For the 5FC-AB combination much variation was found between the Candida isolates, both between species as well as within species. Synergism was observed for four C. albicans isolates, and antagonism was observed for five C. albicans isolates, with the FIC index ranging from 0.65 to 2.12 and a median FIC (FIC50) of 1.33. For C. krusei synergism was observed for three isolates, and antagonism was observed for six isolates, with the FIC index ranging from 0.50 to 2.31 and a FIC50 of 1.17. For C. glabrata synergism was observed for six isolates and antagonism was observed for three isolates, with the FIC index ranging from 0.57 to 1.89 and a FIC50 of 0.92. Thus, the FIC50 for all 27 Candida isolates indicate that, overall, there was slight in vitro antagonism for the 5FC-AB combination (FIC50 = 1.14), but this combination appeared to be synergistic for some isolates. In vitro antagonism was observed for all eight C. neoformans isolates, with the FIC index ranging from 1.05 to 3.50 and a FIC50 of 1.83.
5FC-FCZ combination.
For the 5FC-FCZ combination, synergism was observed for five C. albicans isolates and antagonism for four C. albicans isolates, with the FIC index ranging from 0.07 to 9.50 and a FIC50 of 0.29. For C. krusei synergism was observed for one isolate and antagonism was observed for eight isolates, with the FIC index ranging from 0.31 to 2.88 and a FIC50 of 2.17. For C. glabrata antagonism was observed for all nine isolates, with the FIC index ranging from 1.50 to 16.50 and a FIC50 of 5.04. Importantly, for all C. glabrata isolates the mean MIC of the triplicates of FCZ increased from 64 to >128 μg/ml when used in combination with 5FC. In general, the 5FC-FCZ combination was antagonistic against Candida species (FIC50 = 2.17), although marked synergism was observed for some isolates (FIC index down to 0.07). Interestingly, the MIC of 5FC was lowered by at least 1 dilution step when combined with FCZ for all Candida isolates.
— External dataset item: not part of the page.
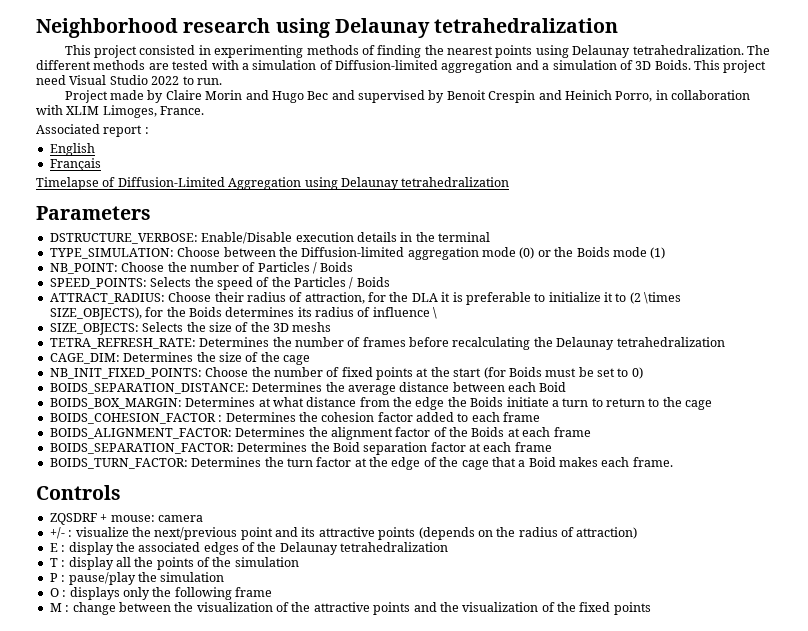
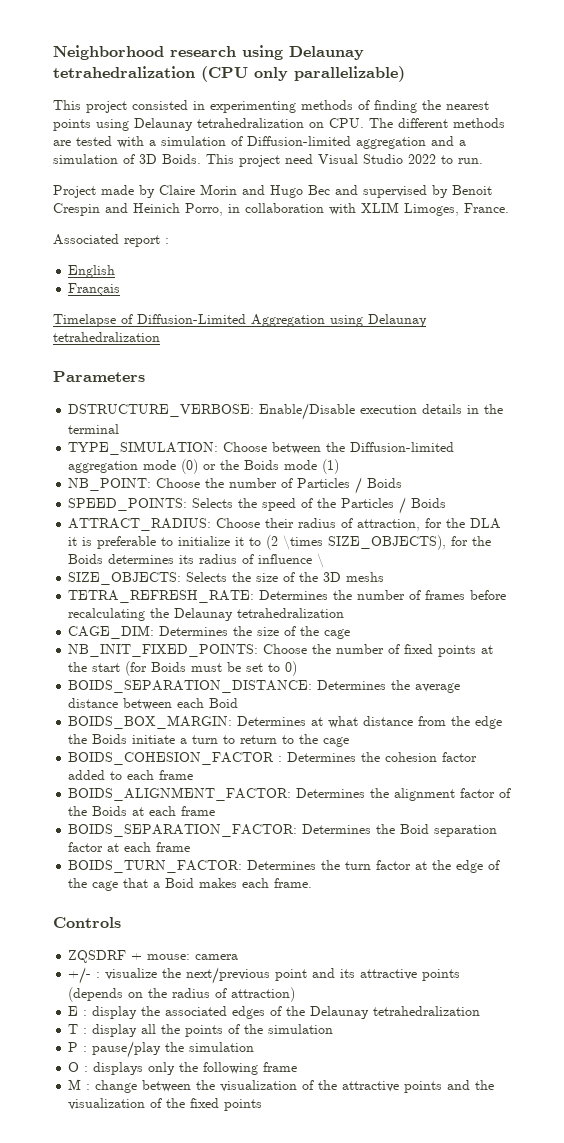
(619, 25) none -> [201,66,405,82] (CPU only parallelizable)
[632,45,744,55] tetrahedralization. -> [197,118,364,128] tetrahedralization on CPU.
Synergism was observed for one C. neoformans isolate, and antagonism was observed for seven C. neoformans isolates, with the FIC index ranging from 0.63 to 9.02 and a FIC50 of 1.73.
Response surface approach.
Table 2 also shows the interaction coefficient (ICα) of the 35 yeast isolates for 5FC-AB and 5FC-FCZ as determined by the response surface approach (8). Model fits were performed for each isolate and drug combination. An example is shown in Fig. 1.
FIG. 1.
Effect surface response of one of the triplicates of Candida krusei 1_25 for 5FC in combination with AB. The ICα (95% confidence interval) of this isolate was 1.196 (0.853 to 1.676), indicating synergism.
5FC-AB combination.
For the 5FC-AB combination much variation was found between the yeast isolates. Synergism was observed for four C. albicans isolates, and antagonism for five C. albicans isolates, with the ICα ranging from −0.136 to 0.892 and a median ICα (ICα50) of −0.071. For C. krusei synergism was observed for seven isolates and antagonism was observed for two isolates, with the ICα ranging from −0.286 to 0.996 and an ICα50 of 0.255. For C. glabrata synergism was observed for three isolates and antagonism was observed for six isolates, with the ICα ranging from −0.164 to 1.239 and an ICα50 of −0.077. The ICα50 for all 27 Candida isolates indicated slight synergism for the 5FC-AB combination (ICα50 = 0.015).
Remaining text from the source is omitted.